The Deanside Homestead Complex (formerly known as the Rockbank Head Station) being the Woolshed, Managers House, Shearers Quarters, Boundary Riders Quarters, Cookhouse, Stables, Drenching Shed and Well; a Causeway (Ford) across Kororoit Creek; the archaeological remains of the former Mansion Precinct, Killing Shed, Rendering Works and Store Ruin; and dry stone walls.
The Deanside Homestead Complex is the core part of the pastoral run known as 'Rockbank' originally held by William Cross Yuille (1819-94). It was part of Yuille's pre-emptive right of 640 acres and one of the first pastoral properties held in the district. Yuille held the property from 1846 until it was sold in 1853 to William John Turner Clarke (1805-1874). Known as 'Big' Clarke, he was a successful landowner with vast property interests including the massive 40,000 acre (16,000 ha) Rockbank Estate. Deanside became the head station of this pastoral empire on the western plains which was focused on growing wool and fattening sheep for the Newmarket meat trade. In 1864 construction commenced on the bluestone Woolshed which was designed by the architectural firm of Reed and Barnes. The Shearers Quarters were constructed in 1876, the Boundary Riders Quarters in 1878, and the Cookhouse and Stables were all built in or around the same time. During this era of development, the Managers House which was originally located near the Rockbank Inn, was re-erected on its present site, and Clarke built the single-storey bichrome brick 17 room mansion prior to 1875. Additions were also made to the woolshed by Reed and Barnes. On the death of WJT Clarke in 1874, all his properties in Victoria, worth about £1,500,000, went to his eldest son, William John Clarke (1831-1897). In that same year, WJ Clarke, later to become Australia's first baronet, commenced building the mansion Rupertswood (H0275) at Sunbury, becoming a leader in colonial society. Deanside remained in the Clarke family until about 1907. The original mansion at Deanside was destroyed by fire in 1980 and the remains were bulldozed after 1982.

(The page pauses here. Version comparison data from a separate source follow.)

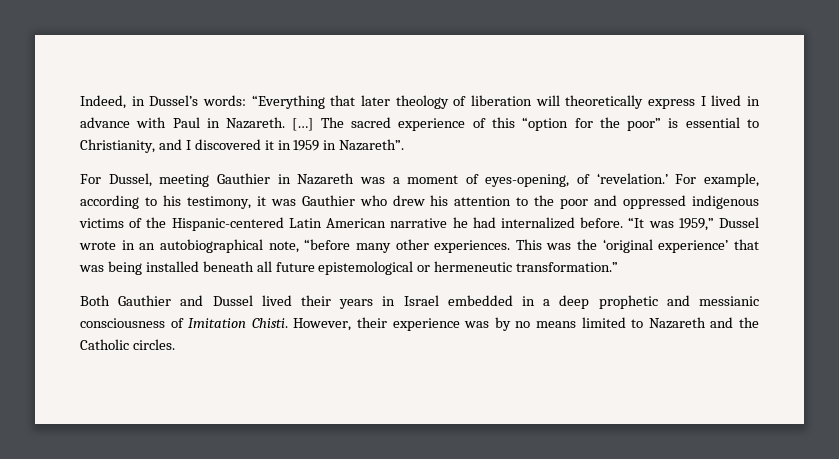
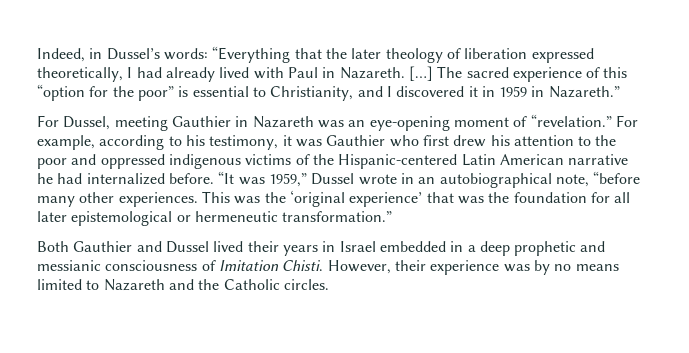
- Indeed, in Dussel’s words: “Everything that later theology of liberation will theoretically express I lived in advance with Paul in Nazareth.
+ Indeed, in Dussel’s words: “Everything that the later theology of liberation expressed theoretically, I had already lived with Paul in Nazareth.
- The sacred experience of this “option for the poor” is essential to Christianity, and I discovered it in 1959 in Nazareth”.
+ The sacred experience of this “option for the poor” is essential to Christianity, and I discovered it in 1959 in Nazareth.”
- For Dussel, meeting Gauthier in Nazareth was a moment of eyes-opening, of ‘revelation.’
+ For Dussel, meeting Gauthier in Nazareth was an eye-opening moment of “revelation.”
- For example, according to his testimony, it was Gauthier who drew his attention to the poor and oppressed indigenous victims of the Hispanic-centered Latin American narrative he had internalized before.
+ For example, according to his testimony, it was Gauthier who first drew his attention to the poor and oppressed indigenous victims of the Hispanic-centered Latin American narrative he had internalized before.
- This was the ‘original experience’ that was being installed beneath all future epistemological or hermeneutic transformation.”
+ This was the ‘original experience’ that was the foundation for all later epistemological or hermeneutic transformation.”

The Deanside Homestead Complex is a substantially intact complex of agricultural buildings as well as archaeological remains of a mansion and other farm-related structures dating from the 1860s and 70s located in a rural landscape setting.

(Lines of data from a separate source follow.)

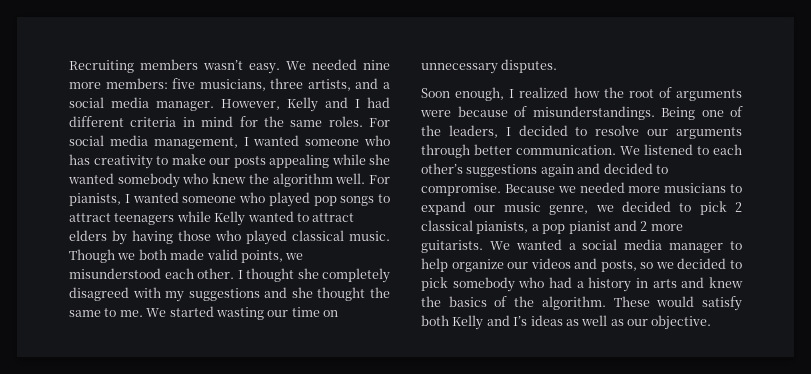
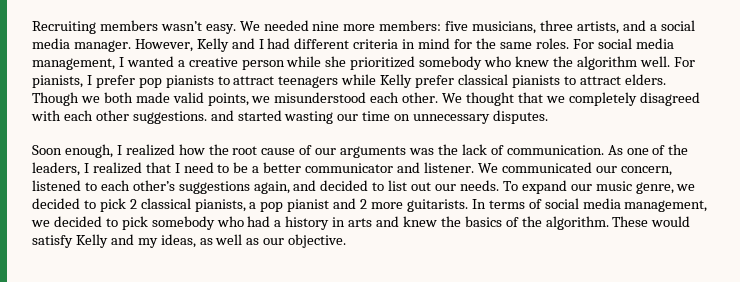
- For social media management, I wanted someone who has creativity to make our posts appealing while she wanted somebody who knew the algorithm well.
+ For social media management, I wanted a creative person while she prioritized somebody who knew the algorithm well.
- For pianists, I wanted someone who played pop songs to attract teenagers while Kelly wanted to attract elders by having those who played classical music.
+ For pianists, I prefer pop pianists to attract teenagers while Kelly prefer classical pianists to attract elders.
- I thought she completely disagreed with my suggestions and she thought the same to me. We started wasting our time on unnecessary disputes.
+ We thought that we completely disagreed with each other suggestions. and started wasting our time on unnecessary disputes.
- Soon enough, I realized how the root of arguments were because of misunderstandings. Being one of the leaders, I decided to resolve our arguments through better communication. We listened to each other’s suggestions again and decided to compromise. Because we needed more musicians to expand our music genre, we decided to pick 2 classical pianists, a pop pianist and 2 more guitarists.
+ Soon enough, I realized how the root cause of our arguments was the lack of communication. As one of the leaders, I realized that I need to be a better communicator and listener. We communicated our concern, listened to each other’s suggestions again, and decided to list out our needs. To expand our music genre, we decided to pick 2 classical pianists, a pop pianist and 2 more guitarists.
- We wanted a social media manager to help organize our videos and posts, so we decided to pick somebody who had a history in arts and knew the basics of the algorithm.
+ In terms of social media management, we decided to pick somebody who had a history in arts and knew the basics of the algorithm.
- These would satisfy both Kelly and I’s ideas as well as our objective.
+ These would satisfy Kelly and my ideas, as well as our objective.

This site is part of the traditional land of the Kulin Nation.
How is it significant?
The Deanside Homestead Complex is of historical and archaeological significance to the State of Victoria. It satisfies the following criterion for inclusion in the Victorian Heritage Register:
Criterion A Importance to the course, or pattern, of Victoria's cultural history
Criterion C Potential to yield information that will contribute to an understanding of Victoria's cultural history.
Why is it significant?
The Deanside Homestead Complex is significant at the State level for the following reasons:
The Deanside Homestead Complex is a substantially intact complex of rural buildings dating from the 1860s and 70s. It was developed by wealthy pastoralist WJT 'Big' Clarke from 1853 who purchased the property from William Yuille. Clarke employed the noted architectural firm of Reed and Barnes to construct the woolshed in 1864, which is among the earliest substantial bluestone woolsheds in Victoria. The homestead complex is an important and early example of a prosperous rural holding in mid to late nineteenth-century Victoria. This is evident in the archaeological remains of the original mansion and other structures, as well as extant buildings including the Shearers Quarters, Boundary Riders Quarters, Managers House and Stables. The place demonstrates the wealth generated by the Clarke family from their vast pastoral interests. The extent of the Clarke's holdings in north western Victoria is evoked by the remains of the mansion that was used when the family visited from their principle residence Rupertswood at Sunbury from 1874. [Criterion A]
The Deanside Homestead Complex is of archaeological significance because it contains foundations, deposits and artefacts associated with the ownership and development of the property by William Yuille from 1846, and then by wealthy pastoralist WJT Clarke and the Clarke family from 1853 to around 1907. In addition to remains of the pre-1875 mansion, there is a grouping of bluestone ruins associated with slaughtering and rendering activities located away from the homestead. These and other structures at the site, as well as sub-surface artefacts and deposits, may contribute knowledge regarding the workings of a large pastoral estate from the 1840s. The archaeology may also provide information about the lifestyles of people from widely differing socio-economic backgrounds living and working in close juxtaposition on an early pastoral station. [Criterion C]
The Deanside Homestead Complex is also significant for the following reasons, but not at the State level:
The Deanside Homestead Complex is associated with the Clarke family who established a pastoral empire in the district through their development of the 40,000 acre (16,000 ha) Rockbank Estate. The place is believed by older local residents to also include graves of former quarry workers who died on the property.